Zendaya, Luca Guadagnino, Josh O’Connor & Mike Faist On ‘Challengers’

By Kyle Buchanan
New York Times
The stars of ‘Challengers,’ from left, Josh O'Connor, Zendaya and Mike Faist, in Los Angeles in April. Photo / Chantal Anderson, The New York Times

Ambition, jealousy and “erotic amusement” are entangled in director Luca Guadagnino’s new movie about three tennis pros at different stages of their careers and lives.

Can trash talk be a love language?

It is in the world of Luca Guadagnino’s new film Challengers, which pits two best-friend tennis players, Patrick

“I find them all really likable and charming — and terrible also,” Zendaya said with a grin. The complicated adult stakes of Challengers offer a new pursuit for this 27-year-old actress, who shot to fame as a teenager on the Disney Channel and is now best known for her Emmy-winning role on HBO’s Euphoria and the big-budget movie franchises Spider-Man and Dune. Although she is aware that Challengers will test her box-office draw as a solo star, she didn’t overthink her decision to make the movie, which came out in theatres in New Zealand on April 18.

“I wanted to do it because it’s brilliant,” she said. “It’s not like I sat in my room and had this master board: ‘Okay, this is how I’m going to make my big transition for my first lead theatrical role.’”

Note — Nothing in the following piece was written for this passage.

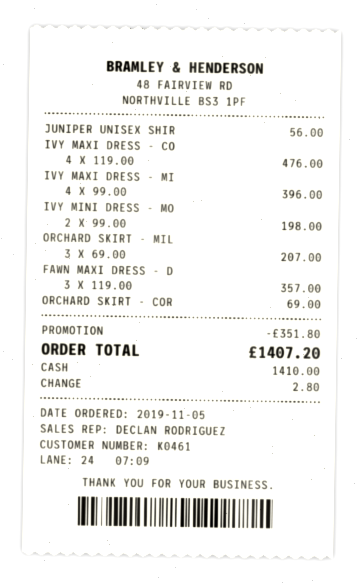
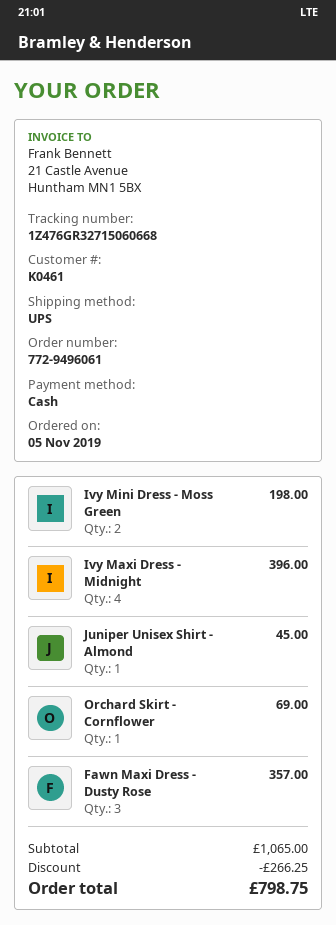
JUNIPER UNISEX SHIR: 1 for 56.00 -> 1 for 45.00
IVY MAXI DRESS - CO: 4 for 476.00 -> none
ORCHARD SKIRT - MIL: 3 for 207.00 -> none
discount: 351.80 -> 266.25
total: 1407.20 -> 798.75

Last week at a Beverly Hills hotel, I met Zendaya, her co-stars O’Connor (The Crown) and Faist (West Side Story), and Guadagnino for an hour of freewheeling conversation about Challengers and the pressure of forging a life and career in the public eye. Here are edited excerpts from our conversation.

Q: This movie poses a lot of questions about ambition and drive. Zendaya, has your relationship to your own ambition changed over time?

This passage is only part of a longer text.